The misinformation isn’t a one‑sided attack; it’s a coordinated strategy that keeps the public confused, preventing collective action against the true culprits: corporate extraction and state repression.

Resistance Rising: Collective Power Against the Nationalist Machine

If nationalism is a story of power and resistance, the resistance must be organized, intersectional, and rooted in public investment. The history books are filled with moments when workers, community groups, and environmental activists turned the tide against nationalist exploitation.

  • Poland’s 2020 Women’s Strike (over abortion rights) mobilized over 1 million people, forcing the government to delay restrictive legislation (Human Rights Watch, 2020).
  • The Sunrise Movement in the U.S. built a massive youth climate coalition that helped push the Green New Deal onto the national agenda, directly challenging nationalist‑backed fossil‑fuel interests (SDS, 2021).
  • Spain’s “Catalan Left” combined labor unions with independence activists, creating a dual front against both central government authoritarianism and neoliberal austerity (El País, 2019).

The blueprint for effective resistance is clear:

  • Public investment in affordable housing, universal healthcare, and quality education undermines the fear‑based appeal of nationalist “protect the nation” slogans.
  • Strong labor unions negotiate living wages and safety standards, cutting the vulnerability that nationalist demagogues exploit.
  • Community‑owned renewable energy projects break the corporate grip on the energy sector, offering tangible alternatives to the “nationalist” narrative of “foreign technology”.

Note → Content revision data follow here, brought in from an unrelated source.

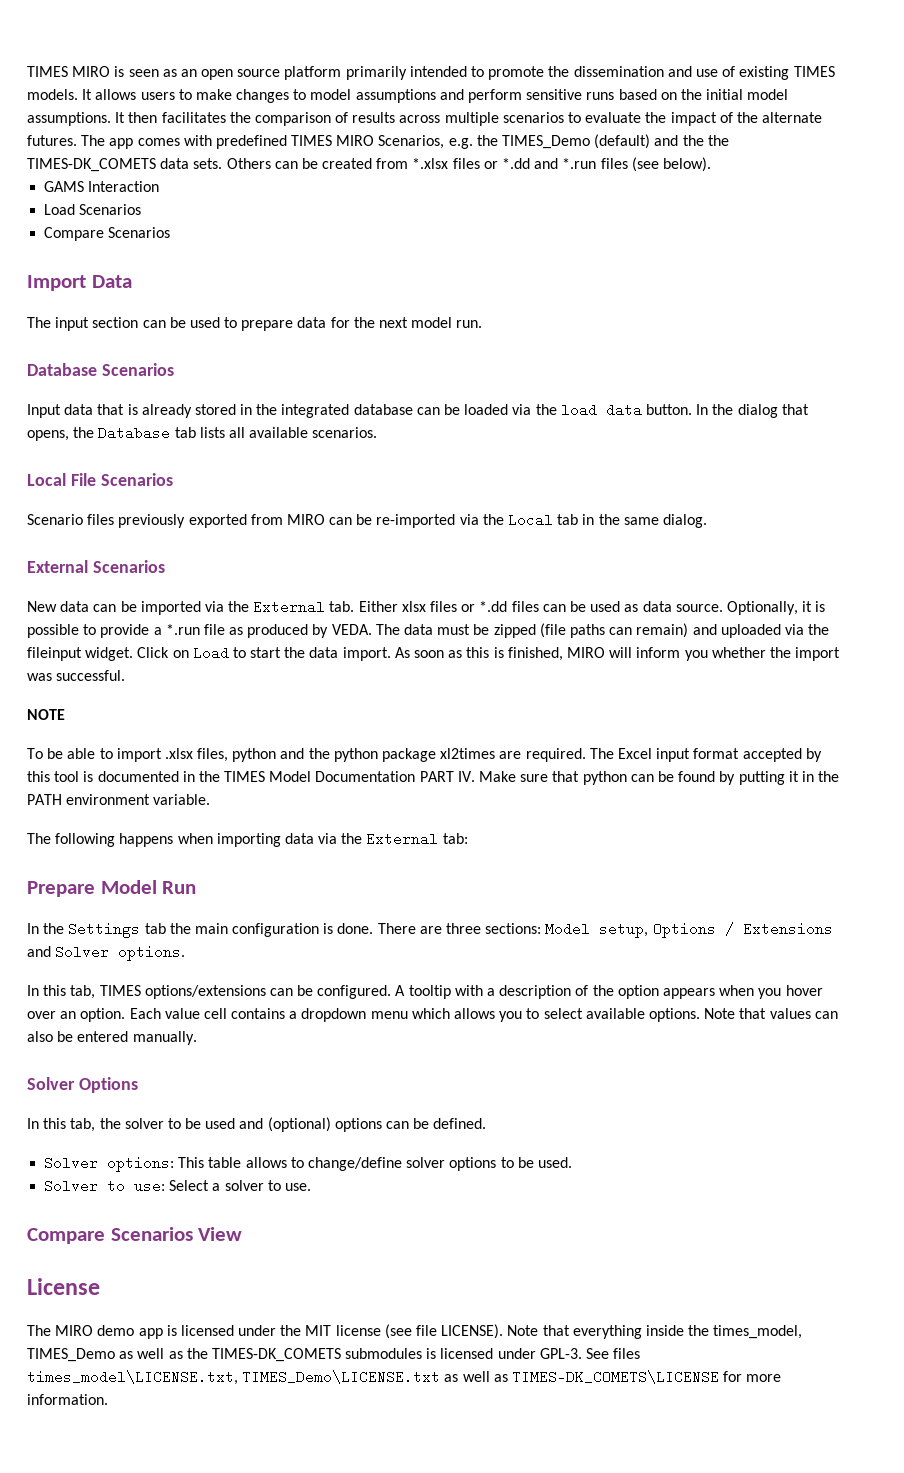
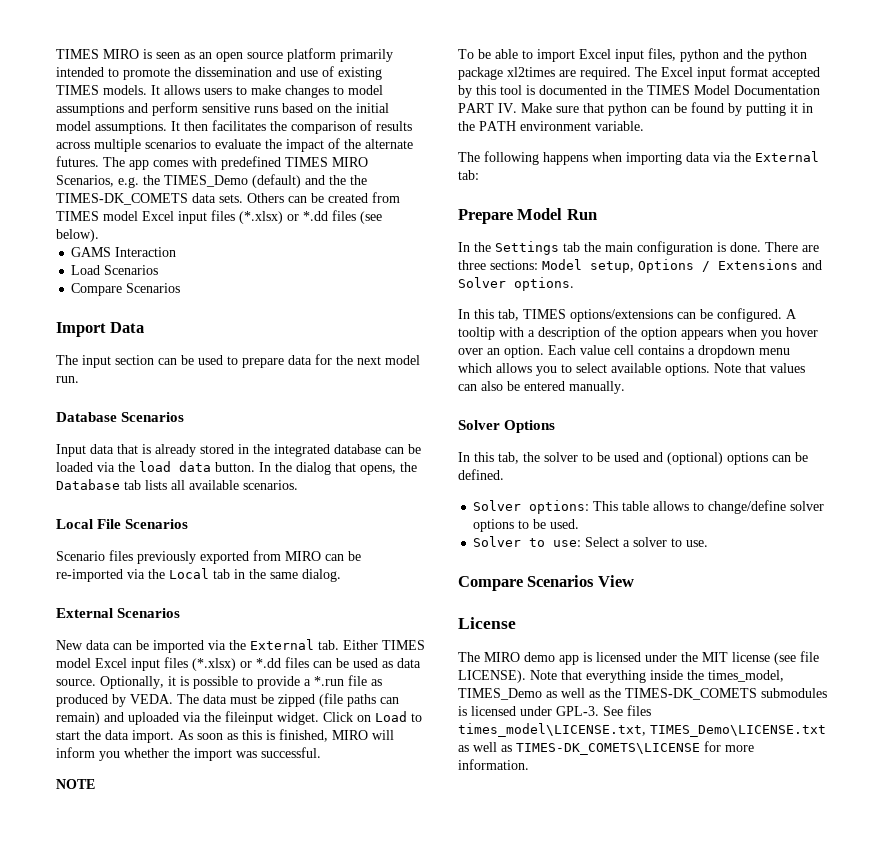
- Others can be created from *.xlsx files or *.dd and *.run files (see below).
+ Others can be created from TIMES model Excel input files (*.xlsx) or *.dd files (see below).
- New data can be imported via the External tab. Either xlsx files or *.dd files can be used as data source.
+ New data can be imported via the External tab. Either TIMES model Excel input files (*.xlsx) or *.dd files can be used as data source.
- To be able to import .xlsx files, python and the python package xl2times are required.
+ To be able to import Excel input files, python and the python package xl2times are required.

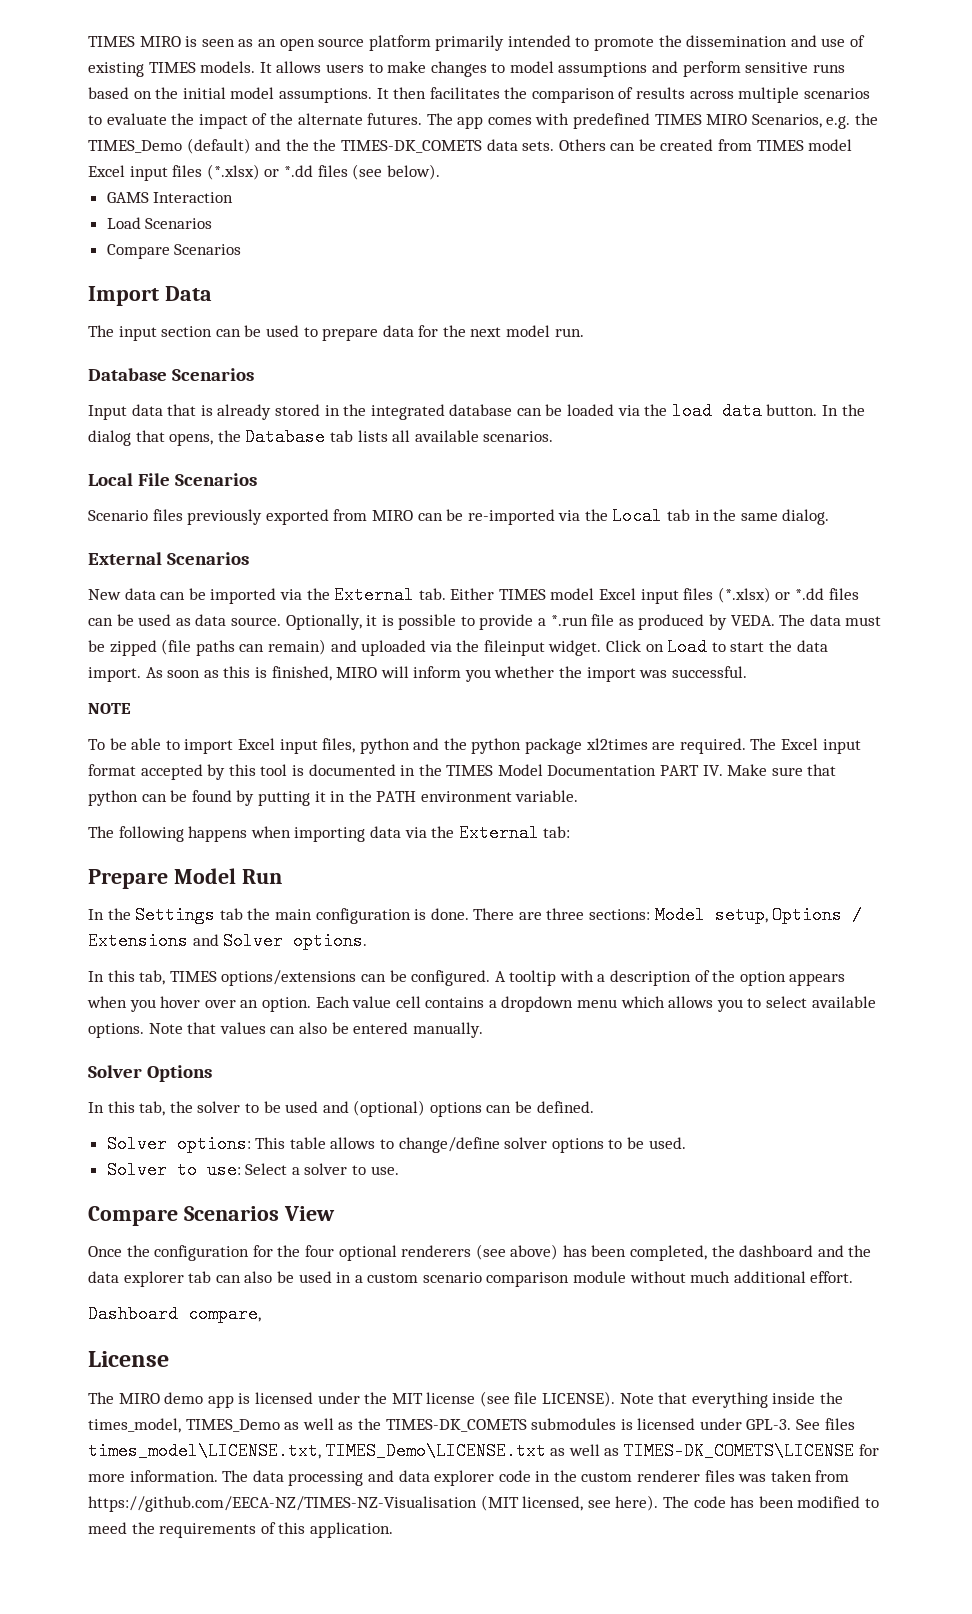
+ Once the configuration for the four optional renderers (see above) has been completed, the dashboard and the data explorer tab can also be used in a custom scenario comparison module without much additional effort.
+ Dashboard compare,
+ The data processing and data explorer code in the custom renderer files was taken from https://github.com/EECA-NZ/TIMES-NZ-Visualisation (MIT licensed, see here). The code has been modified to meed the requirements of this application.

Action checklist for readers:

  • Join or support a local union – collective bargaining is the most proven method to raise wages and improve conditions.
  • Donate to community land trusts – they preserve affordable housing and prevent gentrification driven by nationalist‑friendly developers.
  • Participate in climate justice rallies – link the fight against climate change with anti‑nationalist solidarity.

The fight is not about individual “patriotism” but about collective power that can rewrite the story of nationalism from a tale of oppression to one of liberation.